This is an automated email from the ASF dual-hosted git repository.

awong pushed a commit to branch master
in repository https://gitbox.apache.org/repos/asf/kudu.git


The following commit(s) were added to refs/heads/master by this push:
     new a85c330  Revert "Revert "KUDU-2356. Idle WALs should not consume 
significant memory""
a85c330 is described below

commit a85c3302abf935457e4d0f9d5326f0b612e0b614
Author: Todd Lipcon <[email protected]>
AuthorDate: Wed Mar 21 16:20:37 2018 -0700

    Revert "Revert "KUDU-2356. Idle WALs should not consume significant memory""
    
    Prior to this patch, each WAL writer would keep its temporary
    compress_buf_ sized based on the largest data that was ever written to
    it, even if the tablet was idle. Keeping the buffer around for a hot WAL
    probably has some small performance benefit, but when the WAL is idle
    enough to shut down its thread it should also clear its buffer to avoid
    occupying memory.
    
    Revert notes:
    The original patch was reverted because there were TSAN failures in this
    new behavior. This was caused by the thread-unsafe intermingling of the
    append thread going idle (and thus the active segment going idle) and a
    separate thread calling AllocateSegmentAndRollOver() (a method used in test
    only), which would swap out a new active segment.
    
    The race can be illustrated with the following sequence of events, with
    the append thread (P), allocation thread (L), and test thread (T).
    
    T: writes a batch to the log asynchronously, waking up the append thread
    P: handles the batch
    P: after a while, there's no work to be done
    P: sets the thread state to IDLE
    T: calls AllocateSegmentAndRollover()
    L: asynchronously allocates a new segment file
    T: synchronously waits for the allocation to finish
    T: sets the active segment to the newly allocated segment
    P: simultaneously calls active_segment->GoIdle()
    
    The last two steps here are what race with each other.
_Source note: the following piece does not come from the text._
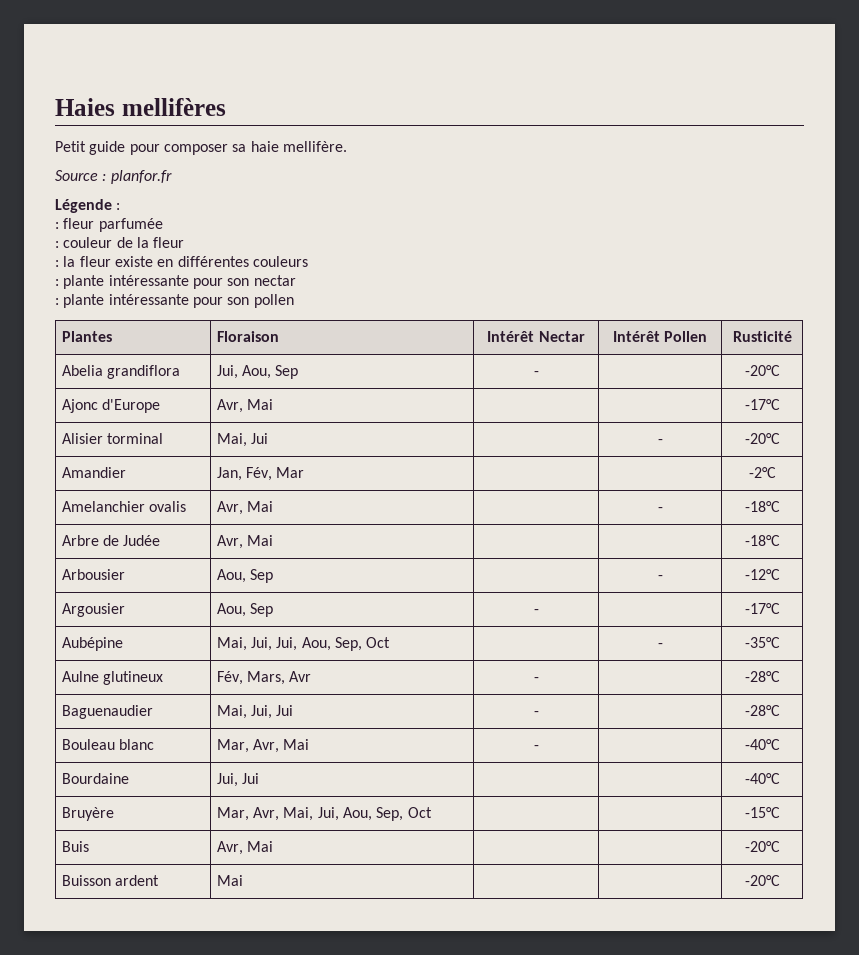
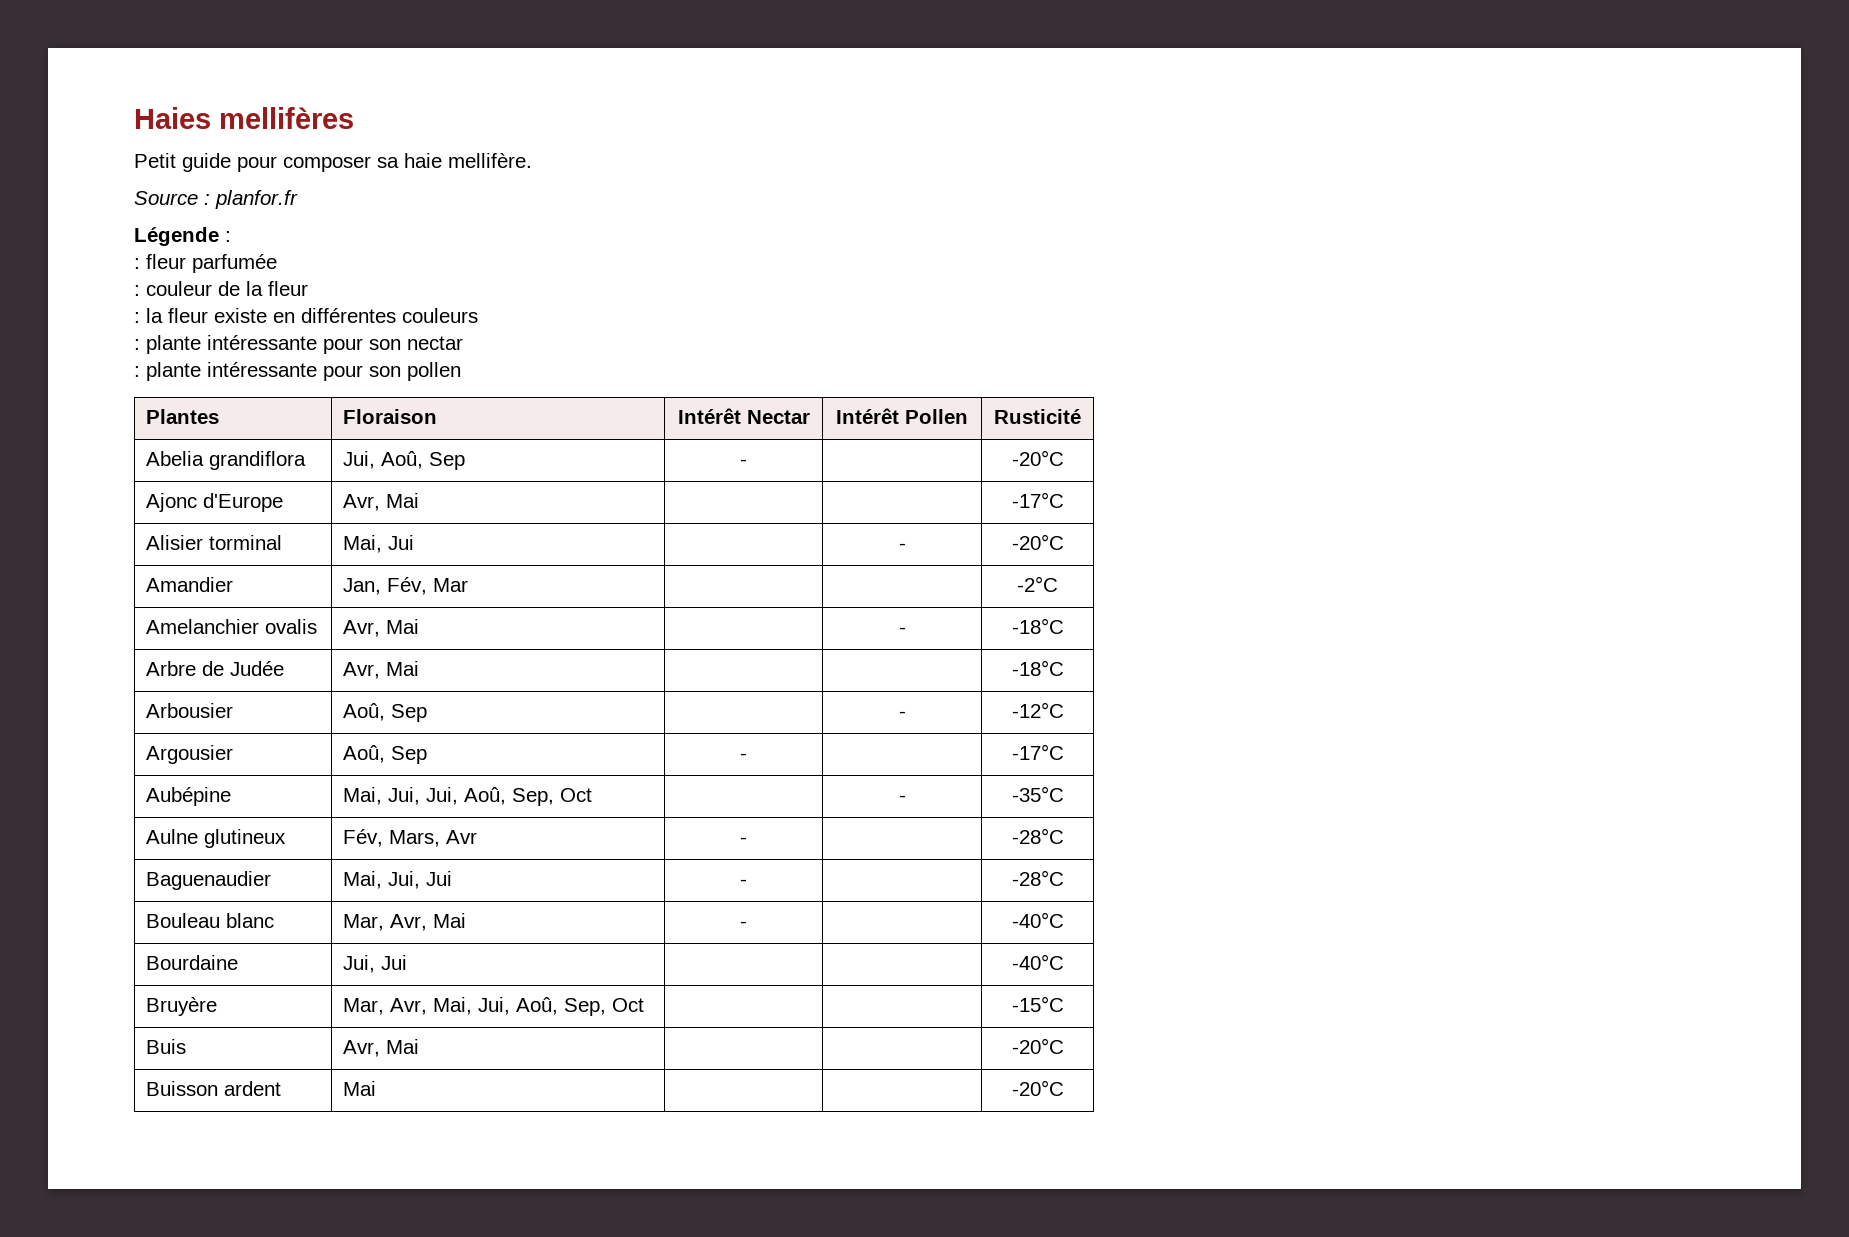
[242,365,272,379] Aou, -> [381,451,424,469] Aoû,
[216,569,246,583] Aou, -> [343,703,386,721] Aoû,
[216,603,246,617] Aou, -> [343,745,386,763] Aoû,
[301,637,331,651] Aou, -> [464,787,507,805] Aoû,
[343,807,373,821] Aou, -> [516,997,559,1015] Aoû,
The original
    change assumed that the append thread was the sole thread operating on
    the active segment, which in production is true, but in some tests, is
    not the case.
    
    Since the race only occurs 1) when the active segment is going idle, and
    2) a separate thread is trying to switch active segments, I've added a
    lock to protect the active segment going idle. There may be a more
    elegant way around this that's less ad-hoc, but the new lock is the
    smallest amount of concurrency control I could think of to fix the race.
    
    AllocateSegmentAndRollover() is used in tablet_copy-test-base.h and
    log-test-base.h. Without the new lock, tablet_copy_client-test would
    fail 16/100 times in TSAN mode. With it, it passed 300/300 times.
    log-test.h previously failed 106/300 times without it, and passed
    300/300 with it.
    
    Change-Id: I571a7cb3d310687e6e22bbd547e51a2ea81b8806
    Reviewed-on: http://gerrit.cloudera.org:8080/9747
    Tested-by: Todd Lipcon <[email protected]>
    Reviewed-by: Adar Dembo <[email protected]>
    Reviewed-on: http://gerrit.cloudera.org:8080/14554
    Tested-by: Kudu Jenkins
---
 src/kudu/consensus/log-test-base.h |  3 +--
 src/kudu/consensus/log-test.cc     | 10 ++++++++++
 src/kudu/consensus/log.cc          |  7 +++++++
 src/kudu/consensus/log.h           | 15 +++++++++++----
 src/kudu/consensus/log_util.cc     |  4 ++++
 src/kudu/consensus/log_util.h      |  7 +++++++
 6 files changed, 40 insertions(+), 6 deletions(-)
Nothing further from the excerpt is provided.